* Exercise objective *
The result should be every line in the data below that carries the string "Delfina".

* Data records *
==============================

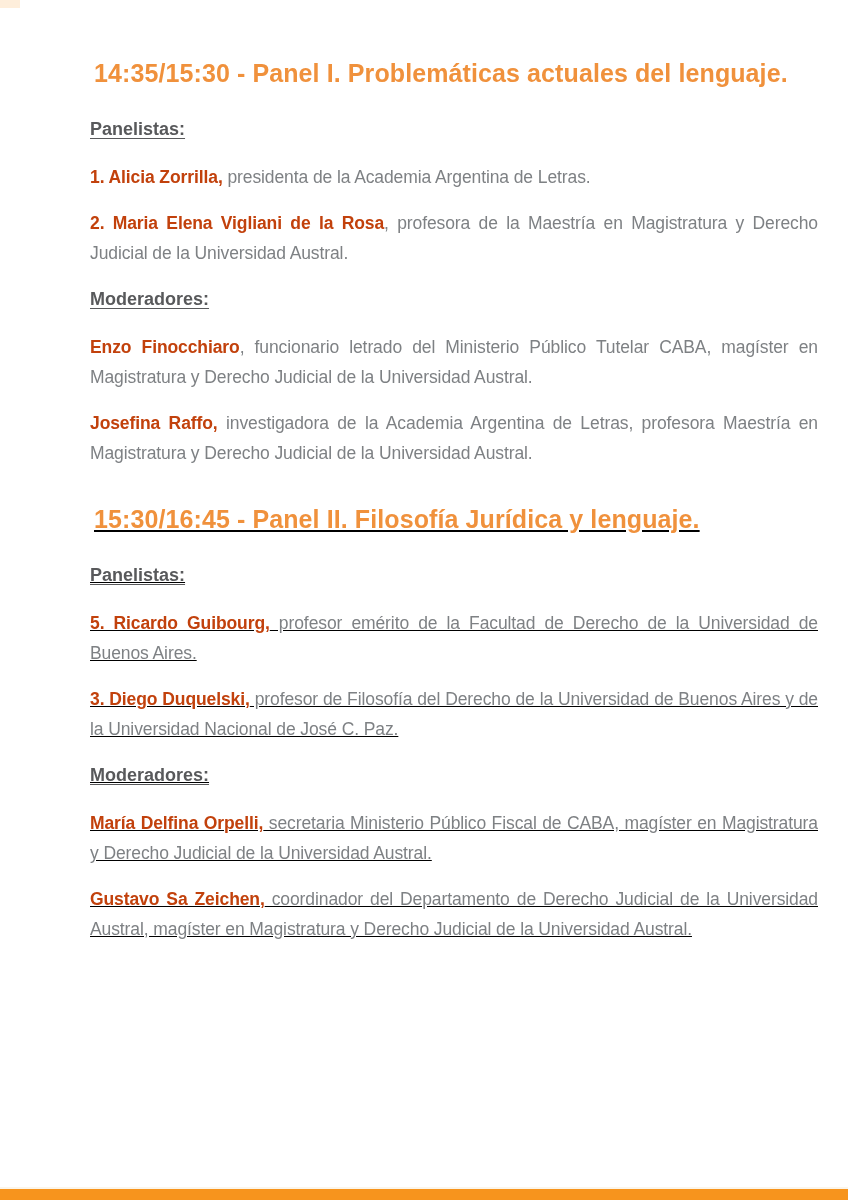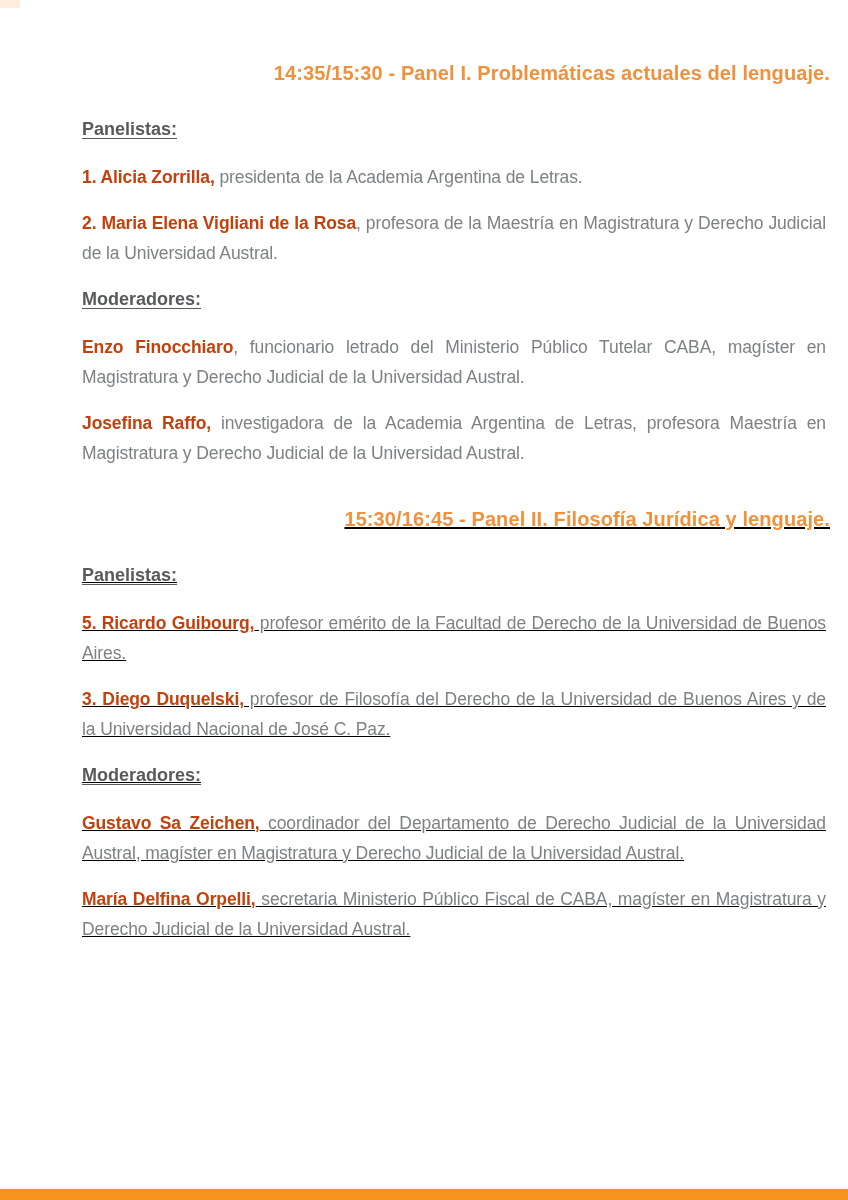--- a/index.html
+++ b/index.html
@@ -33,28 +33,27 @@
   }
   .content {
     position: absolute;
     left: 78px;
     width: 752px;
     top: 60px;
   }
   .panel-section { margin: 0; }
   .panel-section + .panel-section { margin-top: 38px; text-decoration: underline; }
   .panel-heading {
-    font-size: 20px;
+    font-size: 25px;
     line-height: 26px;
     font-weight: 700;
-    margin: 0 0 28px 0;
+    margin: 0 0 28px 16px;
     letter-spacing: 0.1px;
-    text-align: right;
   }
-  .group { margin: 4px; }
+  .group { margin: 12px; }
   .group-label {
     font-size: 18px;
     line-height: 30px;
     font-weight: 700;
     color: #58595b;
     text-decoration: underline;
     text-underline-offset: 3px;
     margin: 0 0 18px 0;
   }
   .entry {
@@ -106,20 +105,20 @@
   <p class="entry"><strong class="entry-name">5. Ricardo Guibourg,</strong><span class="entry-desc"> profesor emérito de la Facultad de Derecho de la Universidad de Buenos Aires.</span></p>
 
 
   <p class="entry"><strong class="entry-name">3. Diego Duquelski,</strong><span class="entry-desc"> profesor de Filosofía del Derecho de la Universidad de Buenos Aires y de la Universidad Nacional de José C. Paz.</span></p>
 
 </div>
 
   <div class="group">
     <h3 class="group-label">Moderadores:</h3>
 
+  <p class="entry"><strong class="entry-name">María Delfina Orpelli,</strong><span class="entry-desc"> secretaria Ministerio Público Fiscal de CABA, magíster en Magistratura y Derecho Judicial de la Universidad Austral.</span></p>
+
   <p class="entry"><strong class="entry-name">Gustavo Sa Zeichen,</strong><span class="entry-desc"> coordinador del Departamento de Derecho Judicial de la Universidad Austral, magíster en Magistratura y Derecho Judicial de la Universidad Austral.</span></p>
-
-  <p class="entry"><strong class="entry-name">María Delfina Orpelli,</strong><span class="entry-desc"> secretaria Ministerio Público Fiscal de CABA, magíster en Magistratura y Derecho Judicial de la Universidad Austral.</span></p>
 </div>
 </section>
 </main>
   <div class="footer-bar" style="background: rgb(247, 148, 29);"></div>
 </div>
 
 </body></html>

==============================

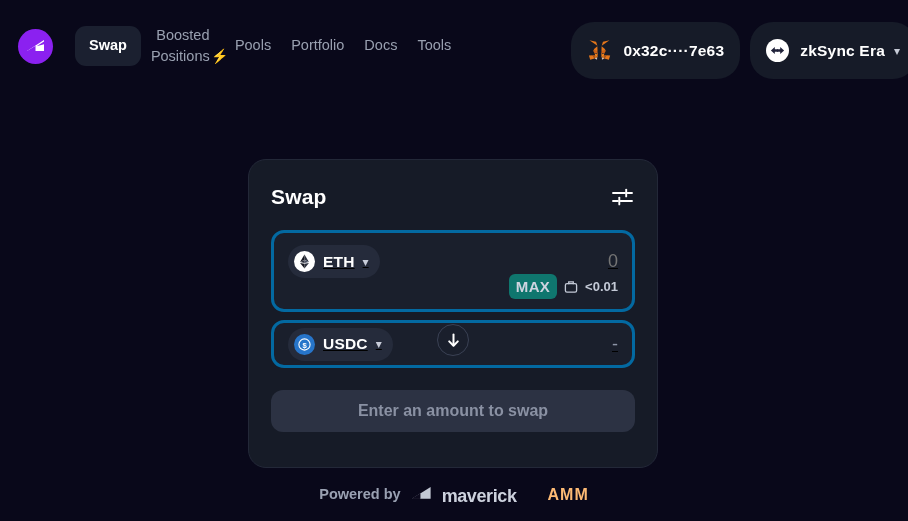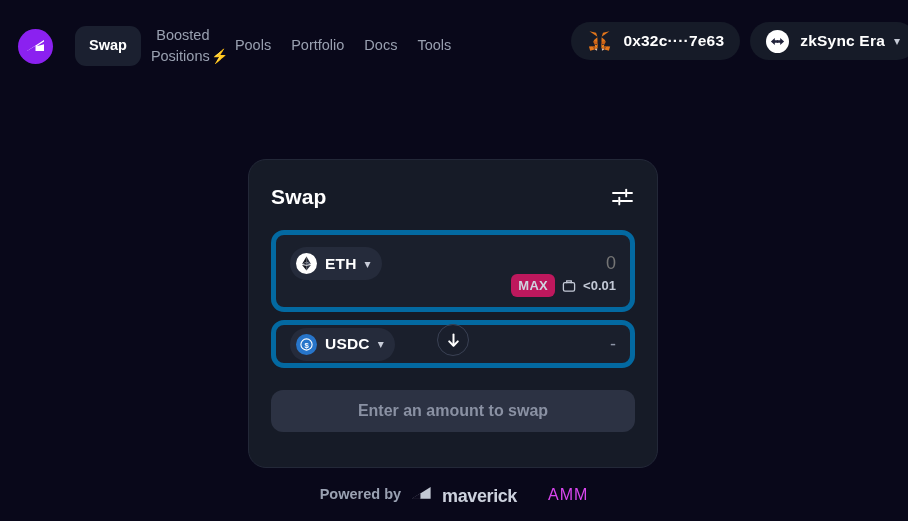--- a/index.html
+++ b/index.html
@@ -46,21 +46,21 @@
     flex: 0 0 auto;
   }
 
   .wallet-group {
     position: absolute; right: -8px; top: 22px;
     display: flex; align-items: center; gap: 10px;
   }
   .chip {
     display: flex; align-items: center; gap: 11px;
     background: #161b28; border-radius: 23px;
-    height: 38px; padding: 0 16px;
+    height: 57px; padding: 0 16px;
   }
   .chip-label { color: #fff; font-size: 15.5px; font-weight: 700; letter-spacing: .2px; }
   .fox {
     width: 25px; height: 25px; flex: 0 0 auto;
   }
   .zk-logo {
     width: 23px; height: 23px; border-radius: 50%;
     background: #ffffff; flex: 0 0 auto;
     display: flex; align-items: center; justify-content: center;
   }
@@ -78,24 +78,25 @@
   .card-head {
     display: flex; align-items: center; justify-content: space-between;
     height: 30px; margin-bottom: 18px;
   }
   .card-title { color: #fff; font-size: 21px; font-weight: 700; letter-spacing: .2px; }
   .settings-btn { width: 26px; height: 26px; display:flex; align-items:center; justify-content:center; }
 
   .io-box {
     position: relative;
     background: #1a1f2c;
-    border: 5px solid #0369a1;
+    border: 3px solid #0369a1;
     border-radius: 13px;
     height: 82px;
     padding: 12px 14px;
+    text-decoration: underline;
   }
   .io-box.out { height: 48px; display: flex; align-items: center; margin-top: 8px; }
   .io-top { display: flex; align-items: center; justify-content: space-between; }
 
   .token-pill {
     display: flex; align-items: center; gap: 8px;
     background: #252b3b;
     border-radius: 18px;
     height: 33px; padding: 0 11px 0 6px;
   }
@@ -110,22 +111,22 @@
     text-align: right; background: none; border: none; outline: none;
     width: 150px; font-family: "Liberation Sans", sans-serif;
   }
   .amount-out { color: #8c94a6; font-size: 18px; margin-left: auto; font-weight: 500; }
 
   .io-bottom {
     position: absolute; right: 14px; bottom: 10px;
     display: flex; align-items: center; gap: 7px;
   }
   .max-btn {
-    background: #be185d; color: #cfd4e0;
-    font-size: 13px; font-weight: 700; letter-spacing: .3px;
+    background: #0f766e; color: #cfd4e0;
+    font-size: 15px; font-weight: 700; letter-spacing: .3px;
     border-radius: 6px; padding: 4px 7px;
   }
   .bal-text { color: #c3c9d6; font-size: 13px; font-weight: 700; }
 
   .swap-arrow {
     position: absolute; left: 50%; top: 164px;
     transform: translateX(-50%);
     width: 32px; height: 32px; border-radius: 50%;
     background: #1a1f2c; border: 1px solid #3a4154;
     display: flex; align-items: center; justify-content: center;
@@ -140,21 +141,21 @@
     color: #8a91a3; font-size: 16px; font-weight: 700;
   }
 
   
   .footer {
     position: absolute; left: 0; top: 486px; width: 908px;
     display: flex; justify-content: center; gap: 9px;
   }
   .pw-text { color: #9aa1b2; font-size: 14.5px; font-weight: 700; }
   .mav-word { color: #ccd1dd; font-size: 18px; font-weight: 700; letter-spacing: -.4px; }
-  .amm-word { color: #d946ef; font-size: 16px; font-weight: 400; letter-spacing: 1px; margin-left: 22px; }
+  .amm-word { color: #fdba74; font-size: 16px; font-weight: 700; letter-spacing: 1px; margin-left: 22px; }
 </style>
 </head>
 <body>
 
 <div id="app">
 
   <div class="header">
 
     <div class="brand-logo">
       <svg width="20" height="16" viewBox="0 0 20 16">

==============================

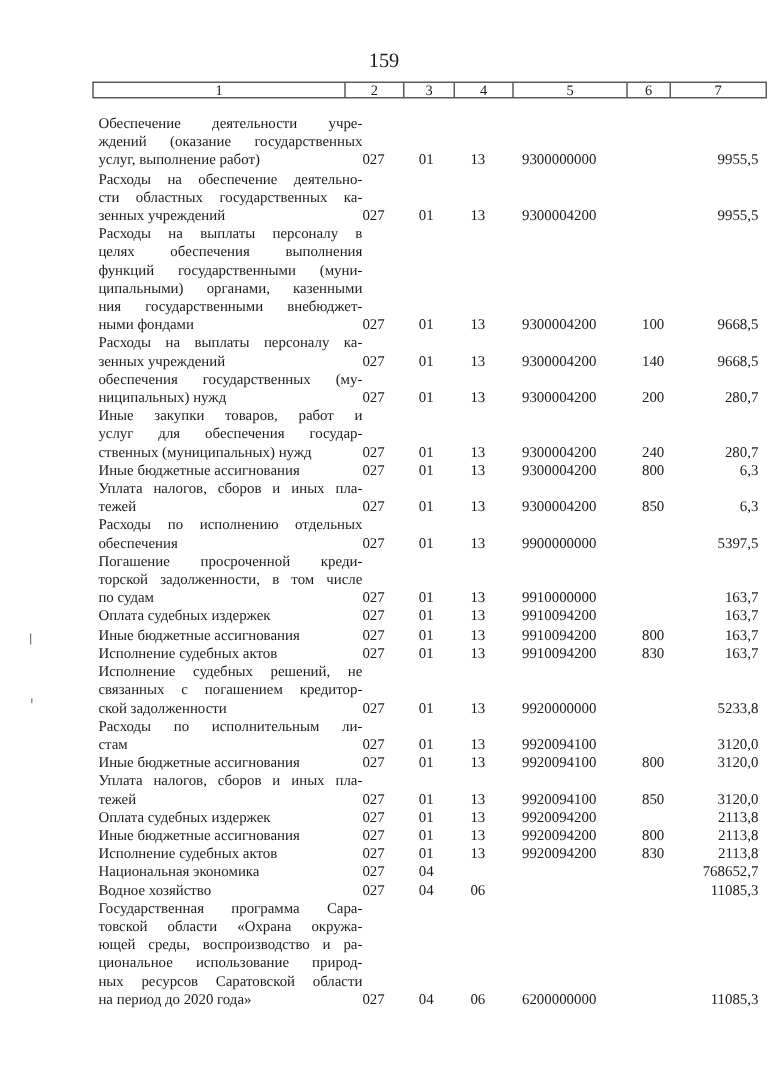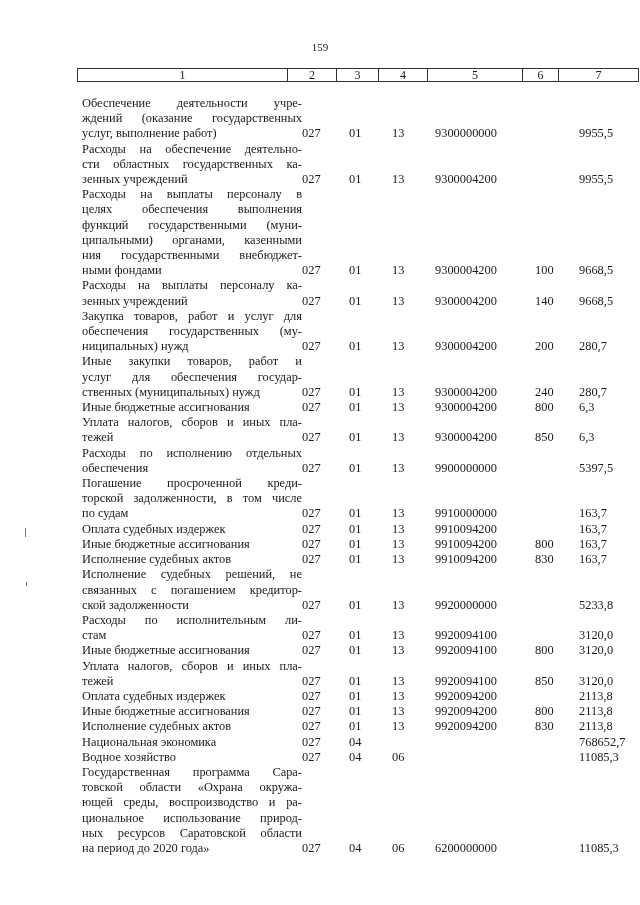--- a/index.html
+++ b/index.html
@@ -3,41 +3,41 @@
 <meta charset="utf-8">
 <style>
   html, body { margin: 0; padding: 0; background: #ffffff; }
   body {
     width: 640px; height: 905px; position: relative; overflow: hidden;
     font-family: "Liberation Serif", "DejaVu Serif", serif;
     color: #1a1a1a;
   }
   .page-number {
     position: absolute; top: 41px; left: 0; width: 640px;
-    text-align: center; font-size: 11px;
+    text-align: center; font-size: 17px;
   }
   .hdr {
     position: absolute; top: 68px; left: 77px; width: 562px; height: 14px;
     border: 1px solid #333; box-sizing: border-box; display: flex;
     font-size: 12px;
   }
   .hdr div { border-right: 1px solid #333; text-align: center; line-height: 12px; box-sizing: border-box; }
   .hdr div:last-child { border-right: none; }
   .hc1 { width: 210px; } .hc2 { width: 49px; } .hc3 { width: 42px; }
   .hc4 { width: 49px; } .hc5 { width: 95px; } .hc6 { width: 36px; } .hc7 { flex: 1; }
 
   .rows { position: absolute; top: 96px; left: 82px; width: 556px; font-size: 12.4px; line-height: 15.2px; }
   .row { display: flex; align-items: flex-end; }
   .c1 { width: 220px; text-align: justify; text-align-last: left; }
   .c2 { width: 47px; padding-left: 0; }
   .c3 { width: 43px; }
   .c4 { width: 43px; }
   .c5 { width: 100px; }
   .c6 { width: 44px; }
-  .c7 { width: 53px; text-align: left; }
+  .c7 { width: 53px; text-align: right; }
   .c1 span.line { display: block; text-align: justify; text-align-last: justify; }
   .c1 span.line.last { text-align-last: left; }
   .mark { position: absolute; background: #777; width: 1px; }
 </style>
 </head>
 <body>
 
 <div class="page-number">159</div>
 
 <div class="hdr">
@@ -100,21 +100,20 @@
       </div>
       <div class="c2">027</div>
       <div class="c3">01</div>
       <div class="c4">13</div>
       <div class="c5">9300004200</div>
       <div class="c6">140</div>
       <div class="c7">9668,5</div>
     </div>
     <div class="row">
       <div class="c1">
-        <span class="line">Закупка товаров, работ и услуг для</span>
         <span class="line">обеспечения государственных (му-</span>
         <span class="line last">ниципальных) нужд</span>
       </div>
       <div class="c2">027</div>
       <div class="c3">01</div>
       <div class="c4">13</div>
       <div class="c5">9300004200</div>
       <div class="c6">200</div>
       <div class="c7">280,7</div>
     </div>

==============================

* Reply to the task *
+  <p class="entry"><strong class="entry-name">María Delfina Orpelli,</strong><span class="entry-desc"> secretaria Ministerio Público Fiscal de CABA, magíster en Magistratura y Derecho Judicial de la Universidad Austral.</span></p>
-  <p class="entry"><strong class="entry-name">María Delfina Orpelli,</strong><span class="entry-desc"> secretaria Ministerio Público Fiscal de CABA, magíster en Magistratura y Derecho Judicial de la Universidad Austral.</span></p>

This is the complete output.